- [Exercise goal]: From the records below, copy each line in which the string "size" occurs.

- [Data provided]:
*** Begin section ***
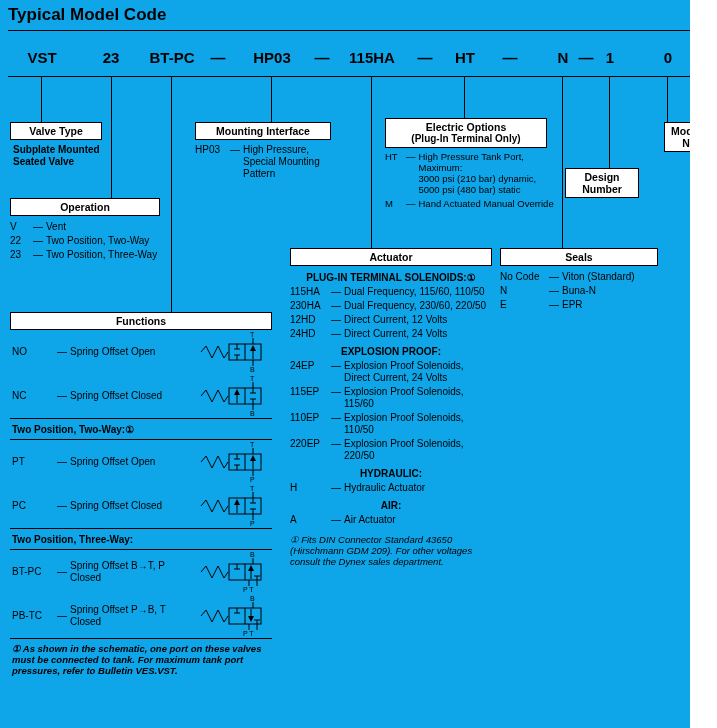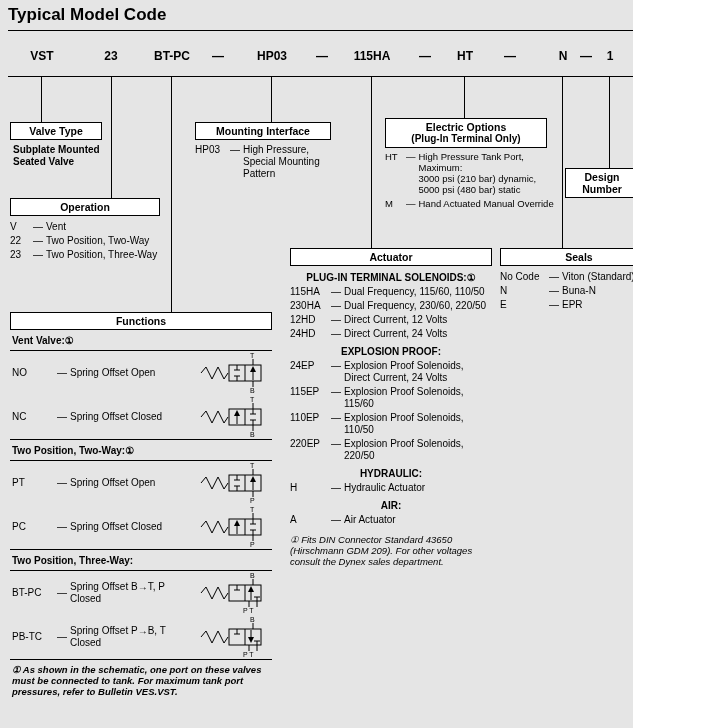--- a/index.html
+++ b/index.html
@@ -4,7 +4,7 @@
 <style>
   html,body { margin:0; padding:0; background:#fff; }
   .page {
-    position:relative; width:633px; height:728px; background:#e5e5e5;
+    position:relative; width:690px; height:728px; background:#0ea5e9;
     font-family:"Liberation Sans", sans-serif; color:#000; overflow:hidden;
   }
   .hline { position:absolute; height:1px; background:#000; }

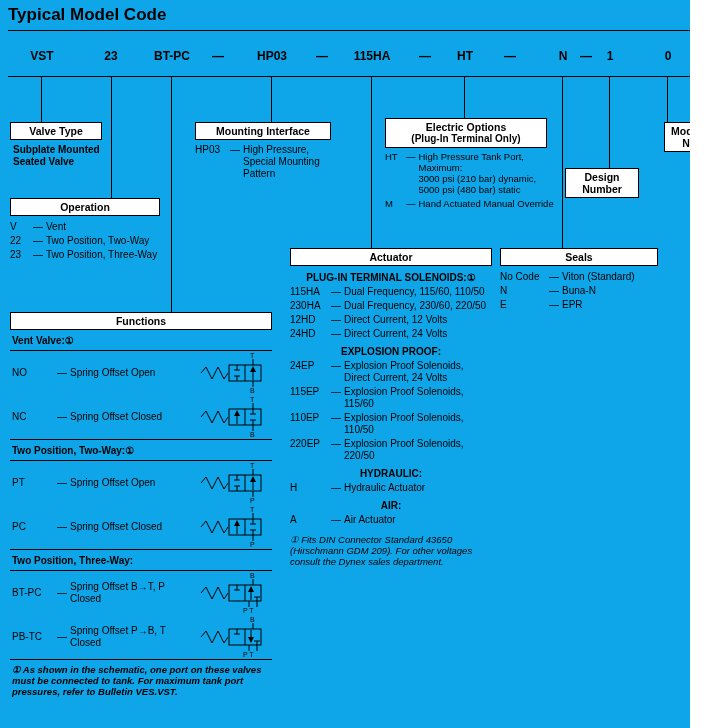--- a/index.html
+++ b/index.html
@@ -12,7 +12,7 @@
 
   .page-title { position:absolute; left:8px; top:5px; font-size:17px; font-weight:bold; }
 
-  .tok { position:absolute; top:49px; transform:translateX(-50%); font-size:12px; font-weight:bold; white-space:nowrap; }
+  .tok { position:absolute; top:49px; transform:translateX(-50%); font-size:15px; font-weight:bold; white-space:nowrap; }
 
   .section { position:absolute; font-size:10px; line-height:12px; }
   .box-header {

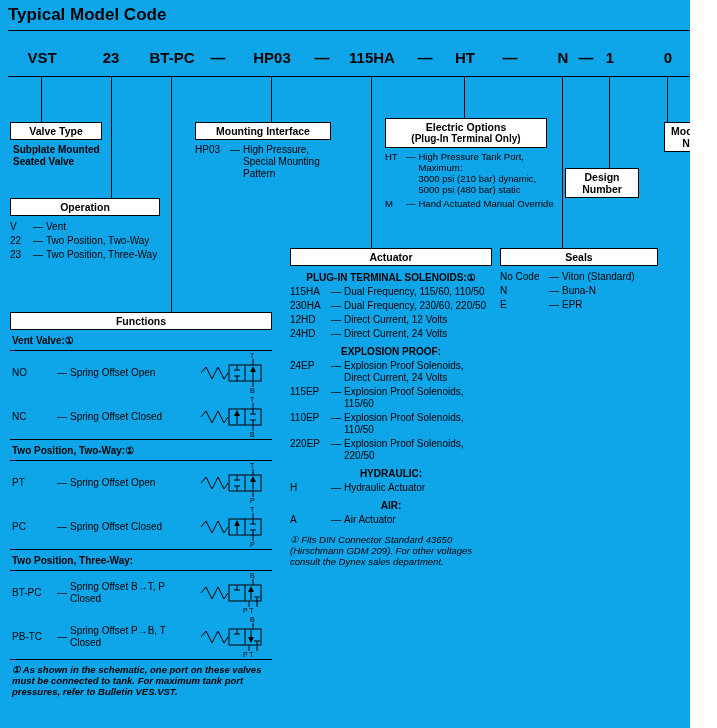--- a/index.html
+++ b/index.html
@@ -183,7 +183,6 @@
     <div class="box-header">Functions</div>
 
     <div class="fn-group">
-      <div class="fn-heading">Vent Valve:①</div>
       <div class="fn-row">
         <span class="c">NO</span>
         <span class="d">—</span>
*** End section ***
- [Task response]:
   .page-title { position:absolute; left:8px; top:5px; font-size:17px; font-weight:bold; }
-  .tok { position:absolute; top:49px; transform:translateX(-50%); font-size:12px; font-weight:bold; white-space:nowrap; }
+  .tok { position:absolute; top:49px; transform:translateX(-50%); font-size:15px; font-weight:bold; white-space:nowrap; }
   .section { position:absolute; font-size:10px; line-height:12px; }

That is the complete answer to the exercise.